Он любит Францию и радуется ее славе, но англичан он ненавидит.
И вот еще какая в нем странность. Какой-нибудь немец желчно обвиняет императора и с горечью говорит о Германии — он радуется и ругает вместе с ним свое отечество. Когда француз острит над нами — он смеется, но в то же время, в виде реванша, рассказывает о последних глупых выходках губернатора в Сайгоне. Но если только англичанин осмелится сделать самое невинное замечание относительно одного из наших самых глупых консулов — он приходит в ярость. Вот почему ему пришлось когда-то покинуть Индию. Не знаю, что ему сказал английский полковник, знаю только, что Эдгард Видерхольд схватил хлыст и вышиб полковнику один глаз. С тех пор прошло уже сорок лет, а может быть, пятьдесят или шестьдесят. Он бежал тогда, поселился в Тонкине и безвыездно жил на своей ферме задолго до того, как страну заняли французы.
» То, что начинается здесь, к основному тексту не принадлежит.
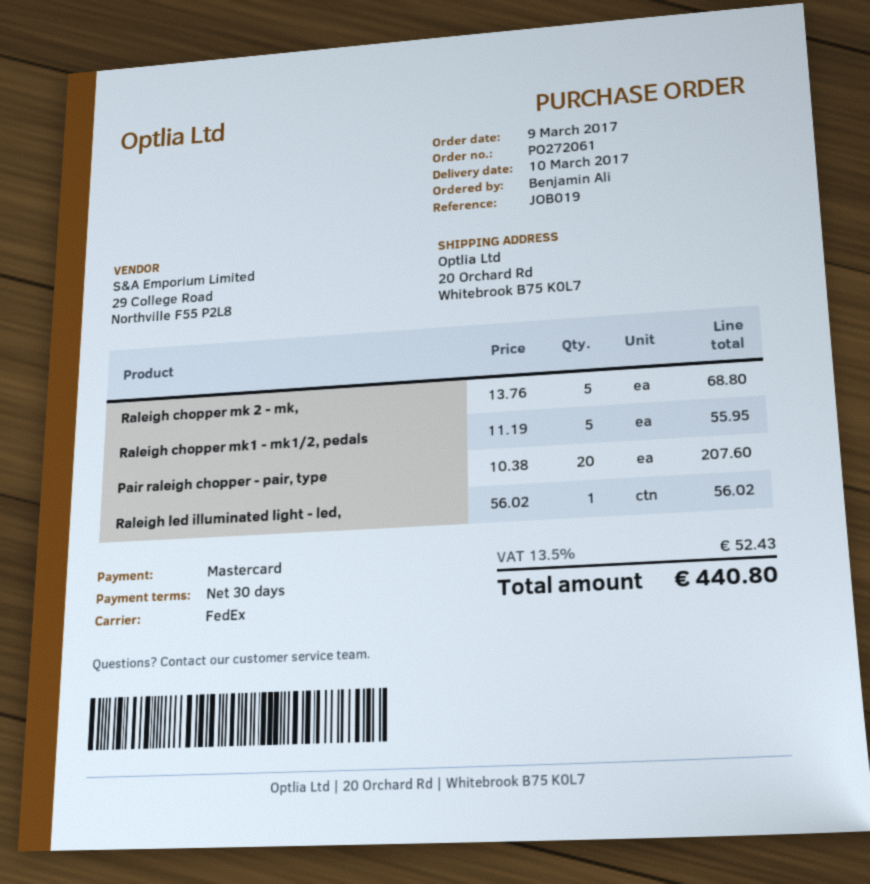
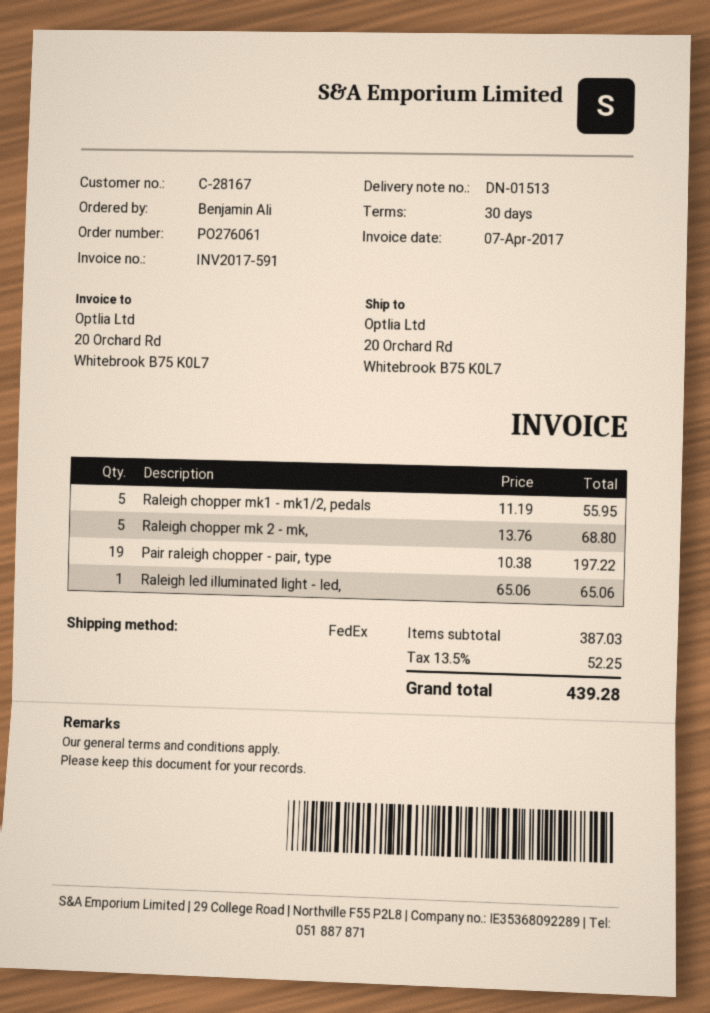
order number: PO272061 -> PO276061
Pair raleigh chopper - pair, type: 20 x 10.38 = 207.60 -> 19 x 10.38 = 197.22
Raleigh led illuminated light - led,: 1 x 56.02 = 56.02 -> 1 x 65.06 = 65.06
tax: 13.5% = 52.43 -> 13.5% = 52.25
total: 440.80 -> 439.28

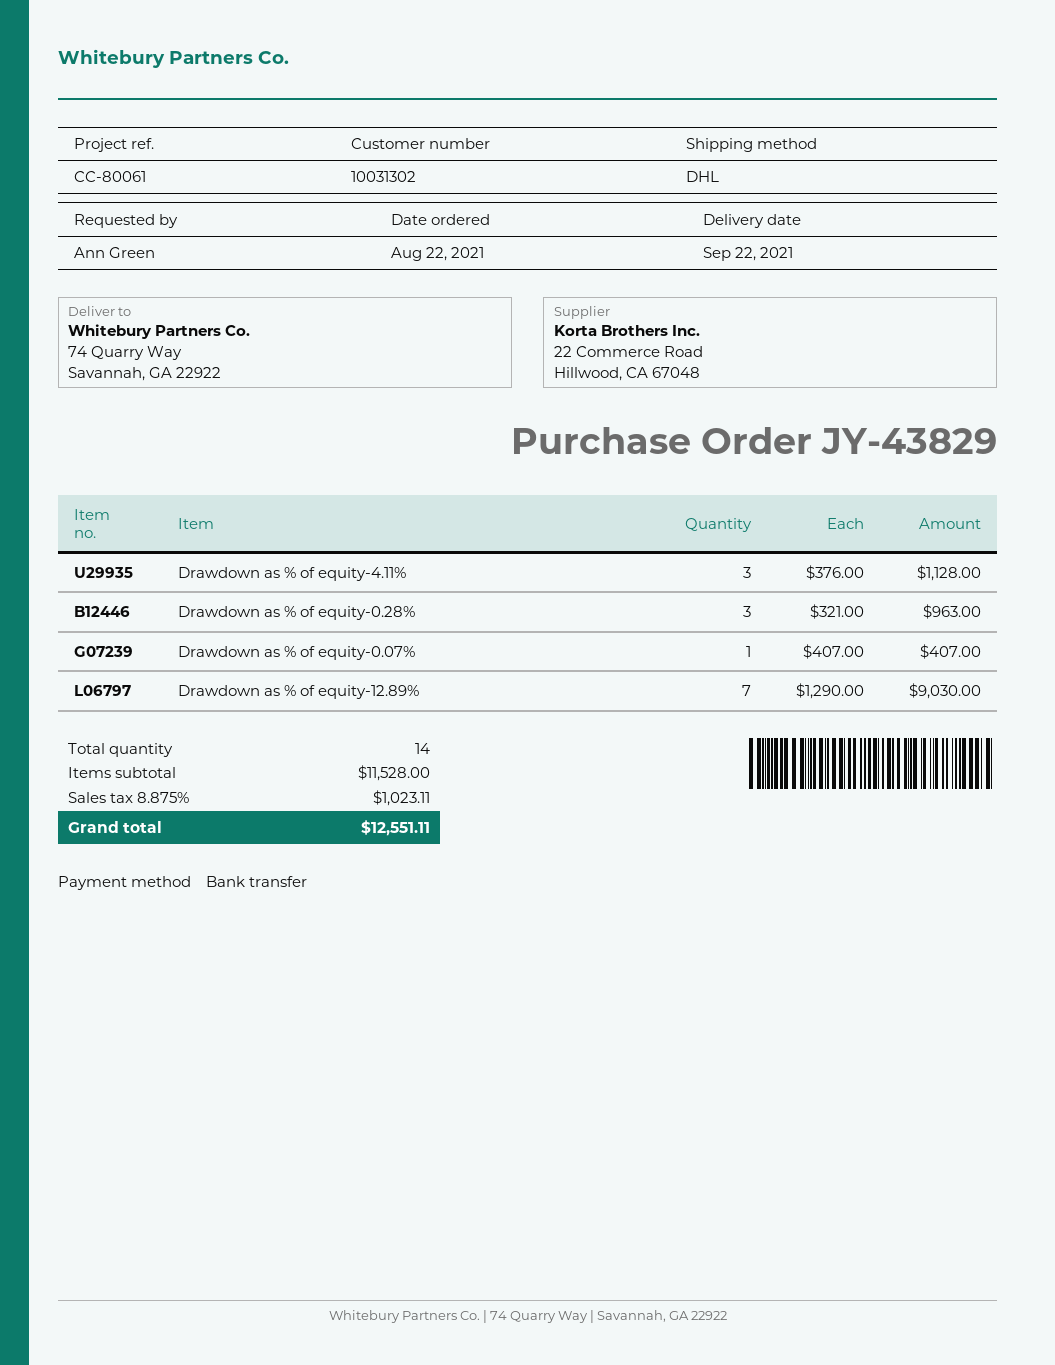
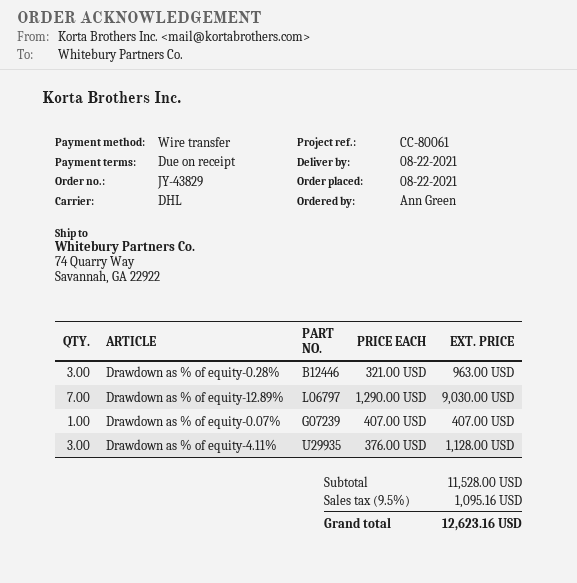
delivery date: 2021-09-22 -> 2021-08-22
tax: 8.875% = 1023.11 -> 9.5% = 1095.16
total: 12551.11 -> 12623.16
Тогда он поднял трехцветный флаг на берегу Светлого Потока, опечаленный тем, что на его флагштоке развевается не черно-бело-красный флаг, но при этом радовался, что это во всяком случае не английский флаг.
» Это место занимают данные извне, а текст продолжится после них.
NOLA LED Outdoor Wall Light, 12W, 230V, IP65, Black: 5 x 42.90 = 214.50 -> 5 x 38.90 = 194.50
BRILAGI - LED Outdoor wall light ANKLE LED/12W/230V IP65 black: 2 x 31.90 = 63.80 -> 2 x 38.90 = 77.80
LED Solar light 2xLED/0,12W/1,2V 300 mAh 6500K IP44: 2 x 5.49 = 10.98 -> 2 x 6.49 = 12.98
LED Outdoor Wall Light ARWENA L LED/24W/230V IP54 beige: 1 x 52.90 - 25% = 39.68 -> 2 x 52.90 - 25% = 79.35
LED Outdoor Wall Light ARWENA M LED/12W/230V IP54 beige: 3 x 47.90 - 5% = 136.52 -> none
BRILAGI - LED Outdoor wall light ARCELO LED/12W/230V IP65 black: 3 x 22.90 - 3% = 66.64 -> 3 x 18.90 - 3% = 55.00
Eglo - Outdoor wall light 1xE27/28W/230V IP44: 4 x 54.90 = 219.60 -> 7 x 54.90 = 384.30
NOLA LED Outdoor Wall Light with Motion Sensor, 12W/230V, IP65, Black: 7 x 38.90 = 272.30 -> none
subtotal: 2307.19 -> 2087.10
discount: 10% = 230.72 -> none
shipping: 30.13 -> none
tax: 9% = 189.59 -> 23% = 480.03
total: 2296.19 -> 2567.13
Никто не знает, сколько ему, собственно, лет. Если тропики не убивают человека в юном возрасте, то он живет бесконечно долго. Он становится выносливым и крепким, его кожа превращается в желтый панцирь, который как бы защищает его от всяких болезней. Так было и с Эдгардом Видерхольдом. Быть может, ему было восемьдесят лет или даже девяносто, но он каждый день с шести часов утра сидел в седле. Волосы на его голове были совершенно седые, но длинная, острая бородка сохранила желтовато-серый цвет. Его лицо было длинное и узкое, руки также были длинные и узкие, и на всех пальцах были большие желтые ногти. Эти ногти были длинные, жесткие, как сталь, и острые, и крючковатые, как когти у хищных животных.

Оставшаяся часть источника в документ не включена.